▶ _Exercise requirements_:
From the listing below, output only the lines starting at the line that has "[86,944,762,1036] Temukan Serunya" and ending at the line that has "[86,1416,740,1508] Ucapkan Selamat", exactly as they appear, ends included.

▶ _Source material_:
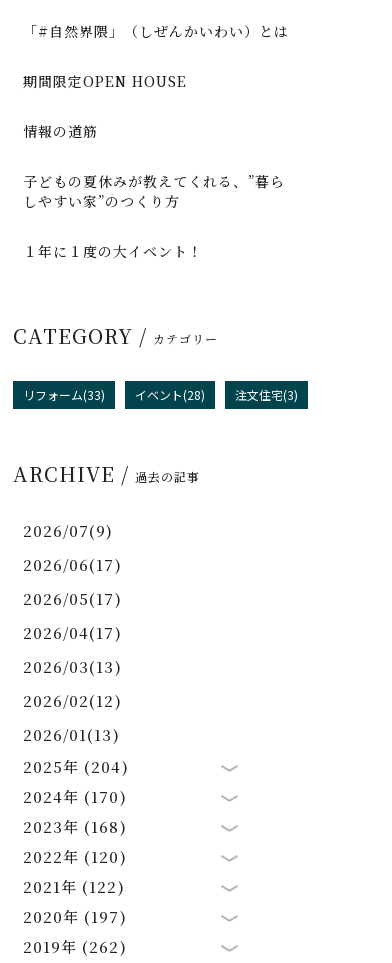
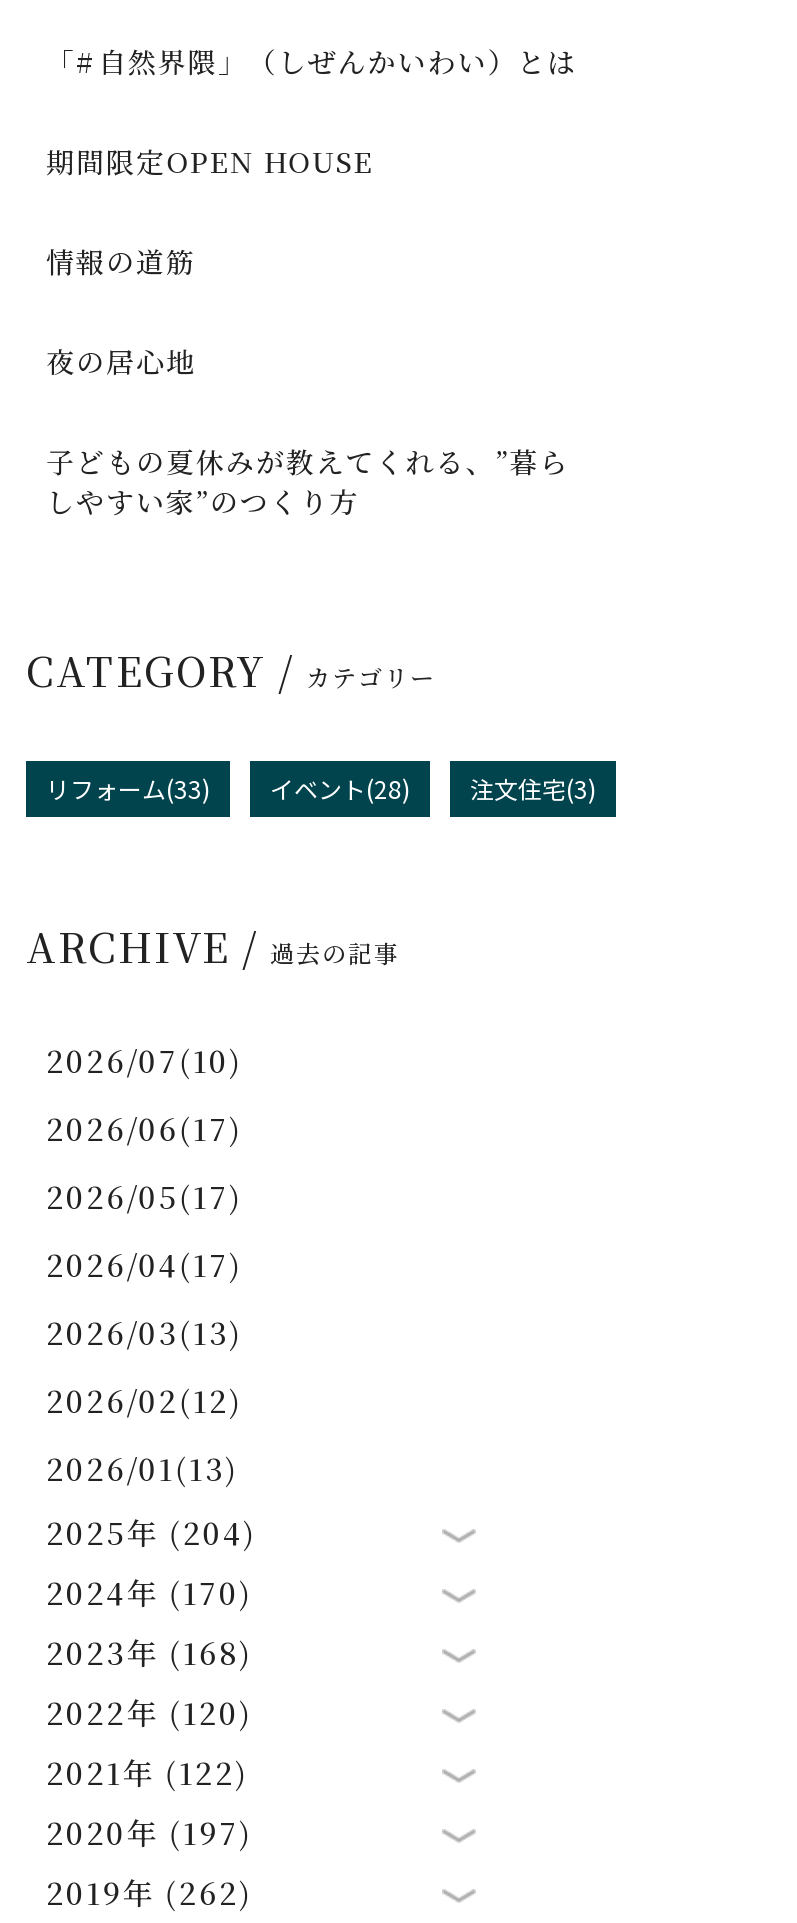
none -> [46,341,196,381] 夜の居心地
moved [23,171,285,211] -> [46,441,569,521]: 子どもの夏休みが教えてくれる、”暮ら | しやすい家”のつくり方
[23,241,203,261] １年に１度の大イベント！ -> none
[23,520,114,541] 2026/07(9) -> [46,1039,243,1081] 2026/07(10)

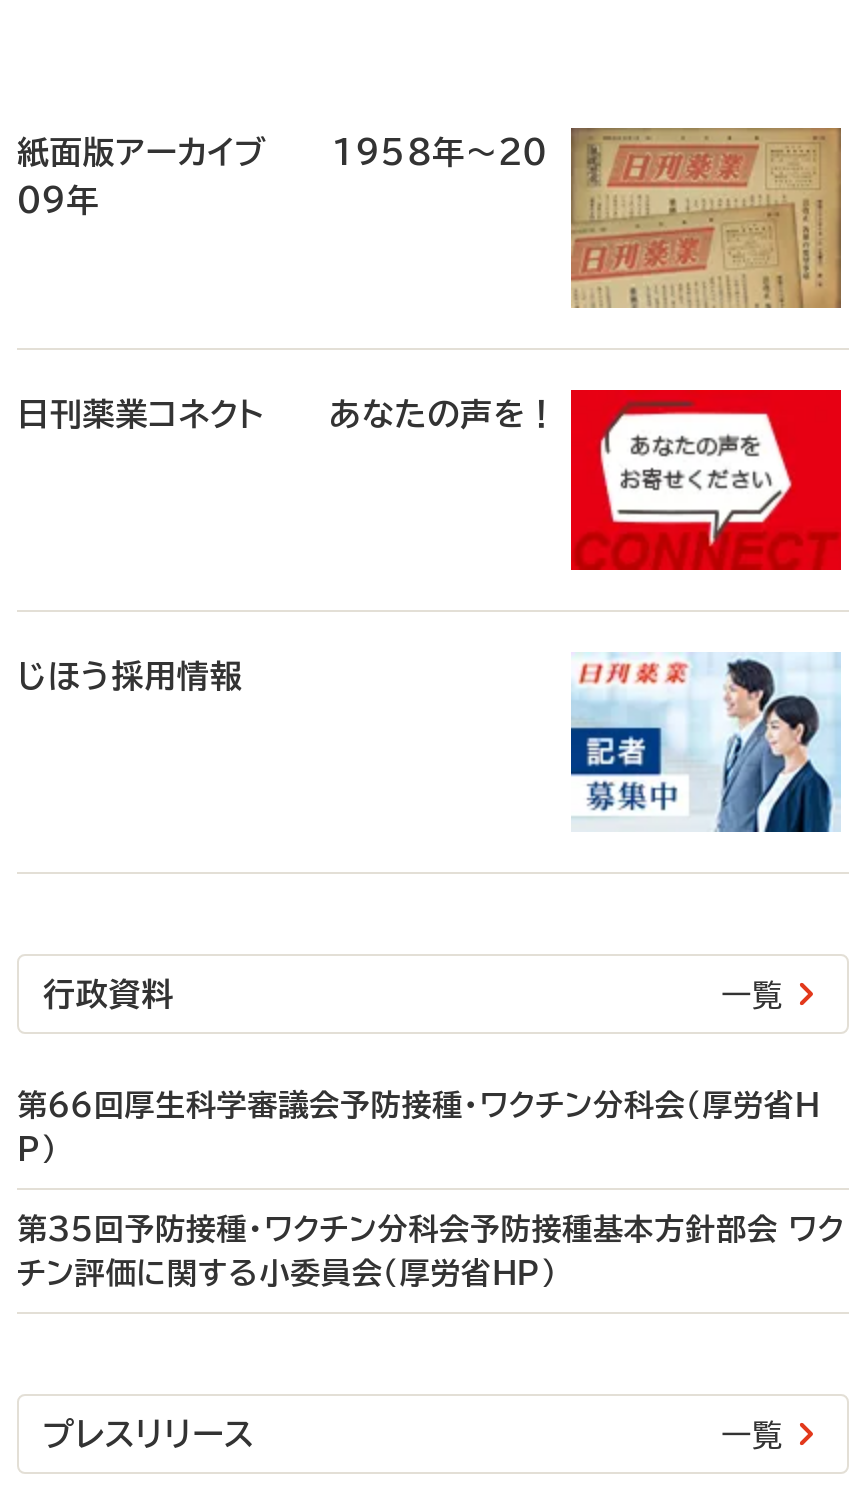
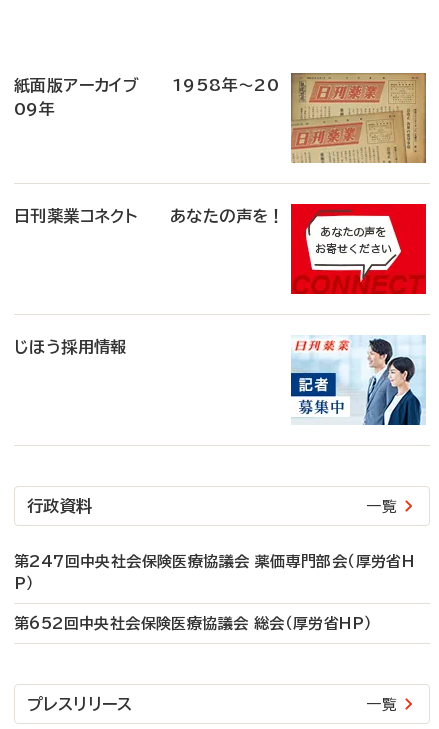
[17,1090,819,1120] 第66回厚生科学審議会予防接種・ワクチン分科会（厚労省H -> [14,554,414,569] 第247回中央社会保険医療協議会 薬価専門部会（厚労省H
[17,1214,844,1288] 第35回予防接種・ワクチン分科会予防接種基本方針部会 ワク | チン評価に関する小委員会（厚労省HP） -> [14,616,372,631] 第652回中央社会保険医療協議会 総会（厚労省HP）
* * *
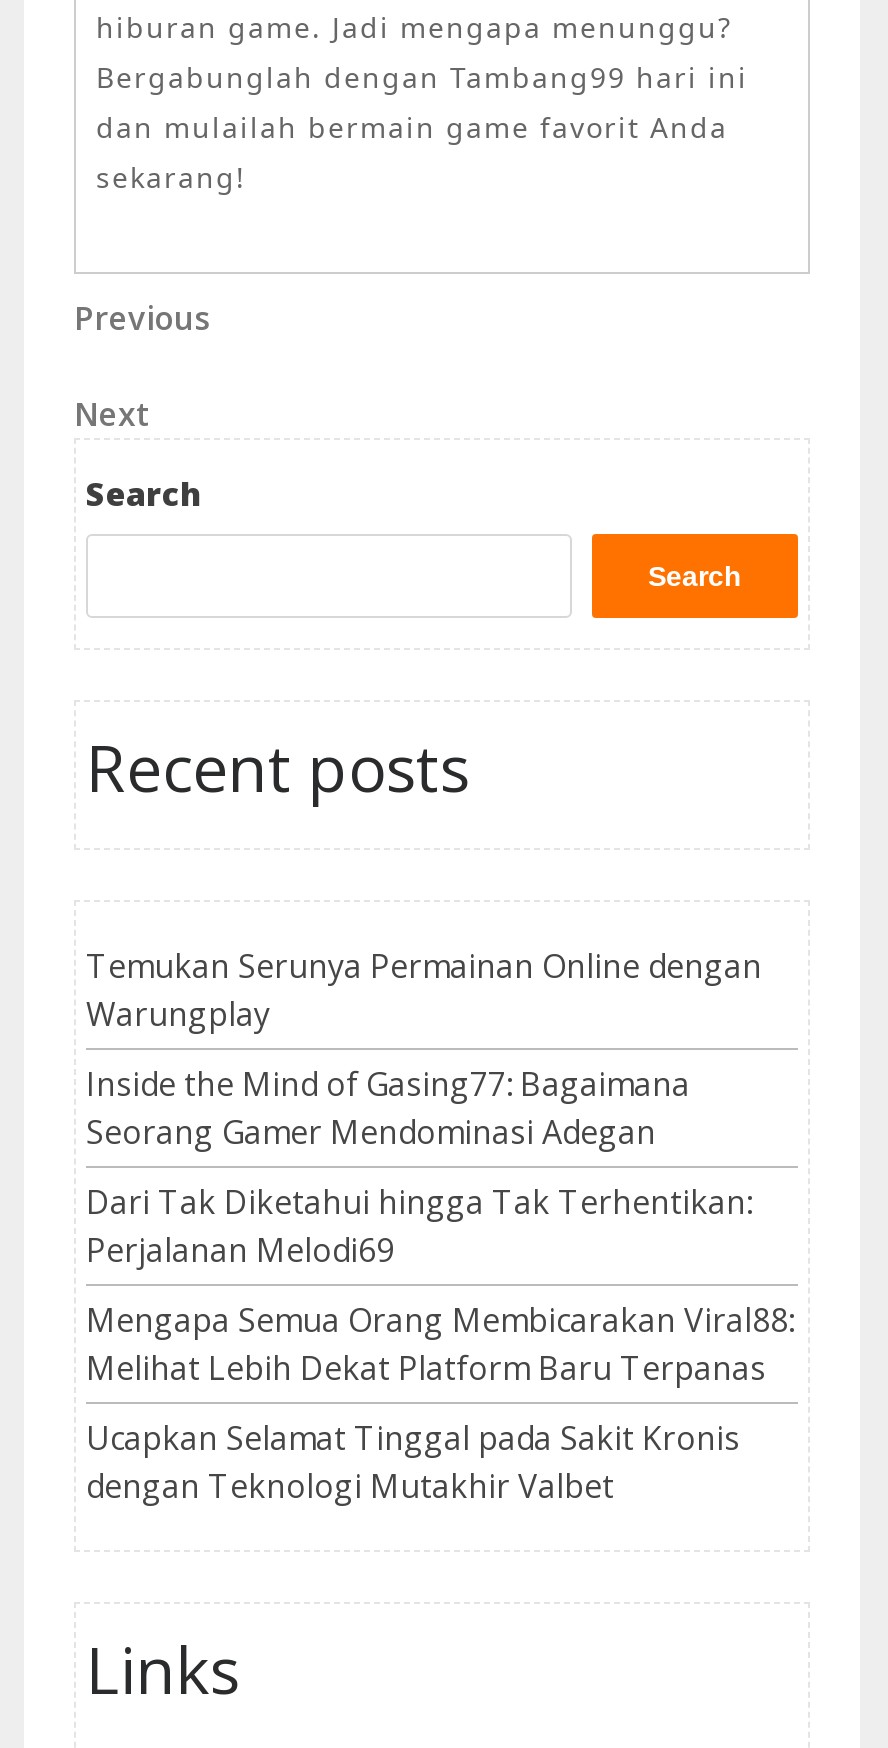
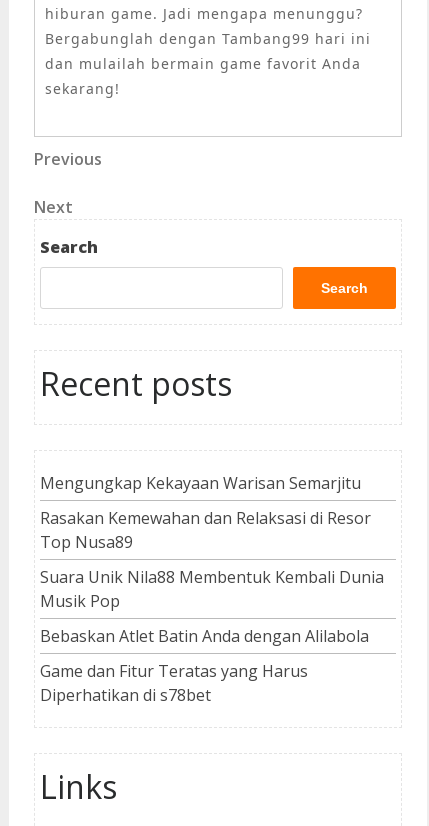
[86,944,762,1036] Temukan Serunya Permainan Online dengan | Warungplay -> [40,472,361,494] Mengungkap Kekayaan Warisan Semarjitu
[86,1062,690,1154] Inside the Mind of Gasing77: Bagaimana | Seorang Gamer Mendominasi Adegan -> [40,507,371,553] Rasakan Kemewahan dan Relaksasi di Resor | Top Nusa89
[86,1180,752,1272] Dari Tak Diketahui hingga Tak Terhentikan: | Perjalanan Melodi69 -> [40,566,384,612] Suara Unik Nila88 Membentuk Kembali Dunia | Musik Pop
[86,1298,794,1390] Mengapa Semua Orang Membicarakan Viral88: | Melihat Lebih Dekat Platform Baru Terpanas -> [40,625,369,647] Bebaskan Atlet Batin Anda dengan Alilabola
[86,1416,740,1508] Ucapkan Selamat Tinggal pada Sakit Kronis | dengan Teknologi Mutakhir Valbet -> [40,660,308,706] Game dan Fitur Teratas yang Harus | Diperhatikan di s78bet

▶ _Response box_:
[86,944,762,1036] Temukan Serunya Permainan Online dengan | Warungplay -> [40,472,361,494] Mengungkap Kekayaan Warisan Semarjitu
[86,1062,690,1154] Inside the Mind of Gasing77: Bagaimana | Seorang Gamer Mendominasi Adegan -> [40,507,371,553] Rasakan Kemewahan dan Relaksasi di Resor | Top Nusa89
[86,1180,752,1272] Dari Tak Diketahui hingga Tak Terhentikan: | Perjalanan Melodi69 -> [40,566,384,612] Suara Unik Nila88 Membentuk Kembali Dunia | Musik Pop
[86,1298,794,1390] Mengapa Semua Orang Membicarakan Viral88: | Melihat Lebih Dekat Platform Baru Terpanas -> [40,625,369,647] Bebaskan Atlet Batin Anda dengan Alilabola
[86,1416,740,1508] Ucapkan Selamat Tinggal pada Sakit Kronis | dengan Teknologi Mutakhir Valbet -> [40,660,308,706] Game dan Fitur Teratas yang Harus | Diperhatikan di s78bet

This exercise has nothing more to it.